In India, a nation of 1.3 billion human beings will have no choice but to access this digital octopus, a defacto economic monopoly since Vodafone, Bharti Airtel have no hope of ever competing with Reliance Jio, I can easily envisage a $150 billion market cap on the NASDAQ in the next two years. This means that investors who accumulated the shares at $64 billion in last week’s financing round will almost triple their money when the IPO breaks syndicate some time in 2022. It is no coincidence that the private equity financiers who led the round included KKR, General Atalantic, Vista and Silverlake, among the most respected names in technology finance.

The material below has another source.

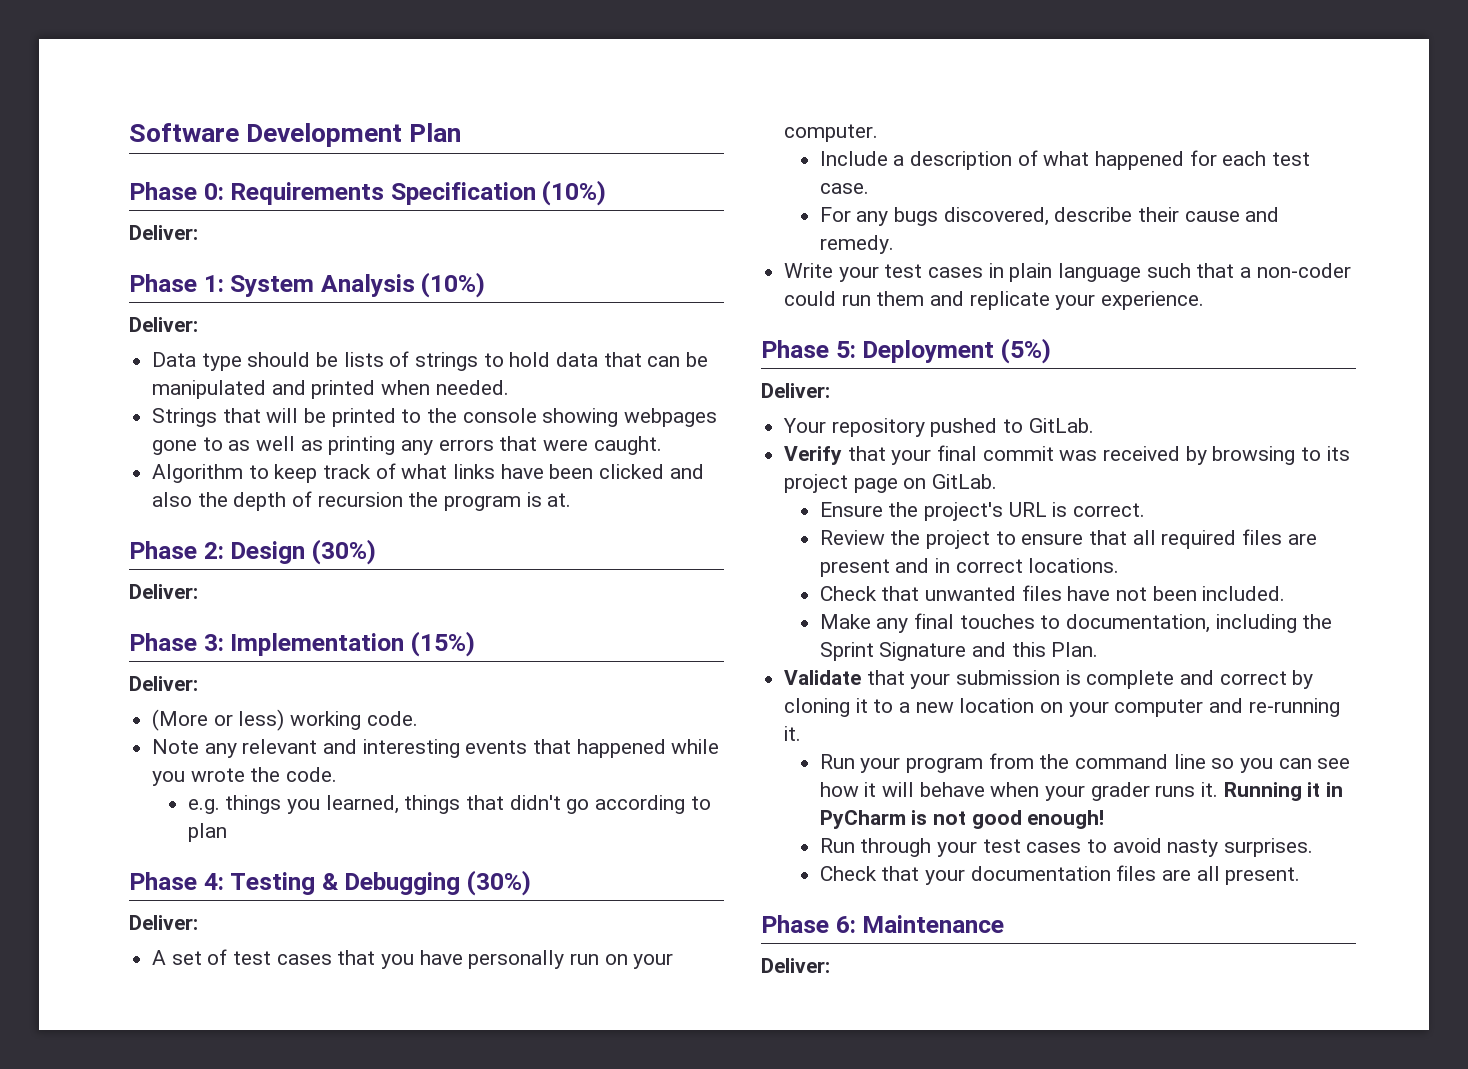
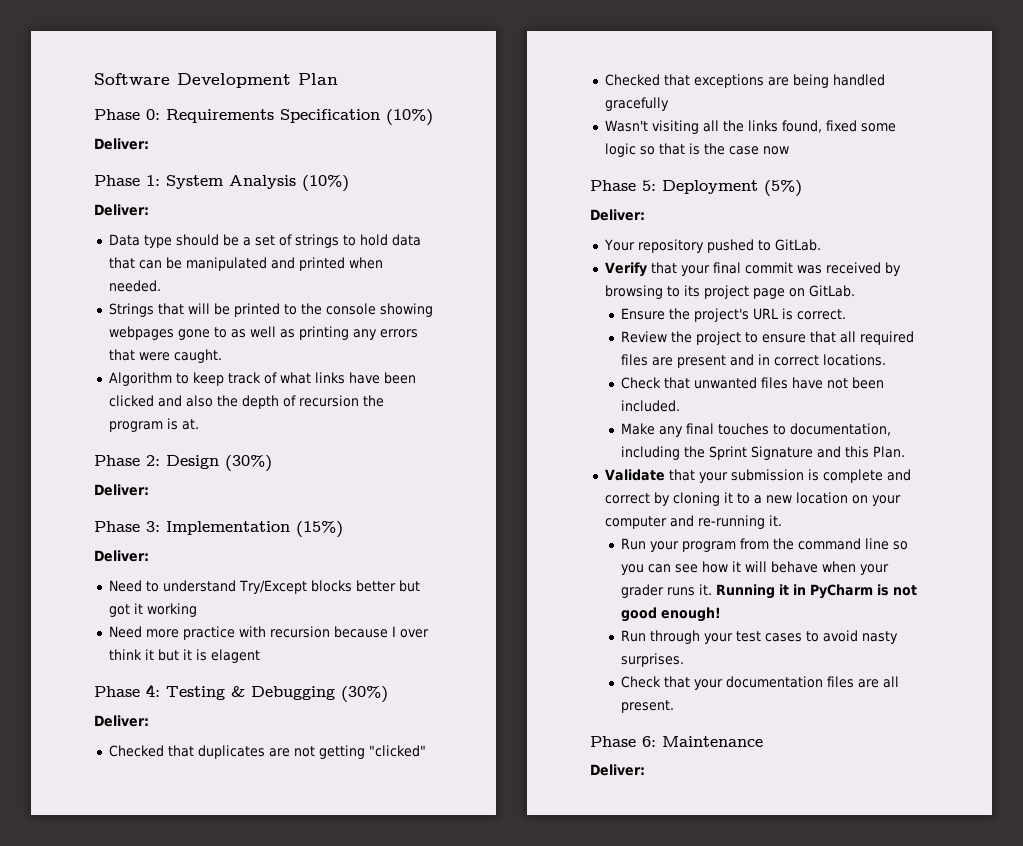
[343,352,384,367] lists -> [242,235,275,246] a set
[152,709,418,731] [152,739,720,758] [152,767,338,786] [187,795,711,814] [187,823,227,842] (More or less) working code. // Note any relevant and interesting events that happened while you wrote the code. // e.g. things you learned, things that didn't go according to plan -> [108,580,420,594] [108,603,197,617] [108,626,429,640] [108,649,260,663] Need to understand Try/Except blocks better but got it working // Need more practice with recursion because I over think it but it is elagent
[152,949,674,969] [784,124,879,142] [819,150,1311,170] [819,183,869,194] [819,207,1280,226] [819,235,894,254] [784,263,1351,282] [784,291,1205,310] A set of test cases that you have personally run on your computer. // Include a description of what happened for each test case. // For any bugs discovered, describe their cause and remedy. // Write your test cases in plain language such that a non-coder could run them and replicate your experience. -> [108,745,426,759] [604,74,885,88] [604,97,669,111] [604,120,896,134] [604,143,789,157] Checked that duplicates are not getting "clicked" // Checked that exceptions are being handled gracefully // Wasn't visiting all the links found, fixed some logic so that is the case now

The digital transformation of India will be one of the worlds’ most exciting themes in the next decade and Reliance Jio is the obvious Proxy for this theme. This is why I believe the Reliance Jio IPO will be a historic moment in the Big Tech sector, in the same league as the fabulously profitable IPOs of Microsoft, Amazon, Google and Alibaba. Hence the reason I went gaga on this investment opportunity, even though so many of my Indian friends are skeptical about private equity deals in Bharat Mata, given their bitter past experience. Yet comparing Reliance Jio to any other dodgy Indian stock promoter is like comparing the Kohinoor diamond (Yo, Queen Liz, we want it back. The House of Windsor should not hoard goods stolen from Maharaja Ranjit Singh’s teenage son way back when) to a lump of worthless coal.

Note that Reliance Industries shares have doubled since March to almost 1950 rupees on the Bombay Stock Exchange even though India has crossed one million COVID cases and Moody’s has downgraded India’s sovereign credit rating to Baa3, one notch above sovereign junk.

Mukesh Ambani believes that Reliance Jio is a potential $1 trillion business as India’s preeminent digital services champion and I do not believe he is smoking anything weird in his philosopher’s pipe. He built India’s biggest wireless network in only 3 years even though Dalal Street scoffed at his debt accumulation spree and digital fantasies. This is the reason Reliance Industries shares were dead money earlier in the decade.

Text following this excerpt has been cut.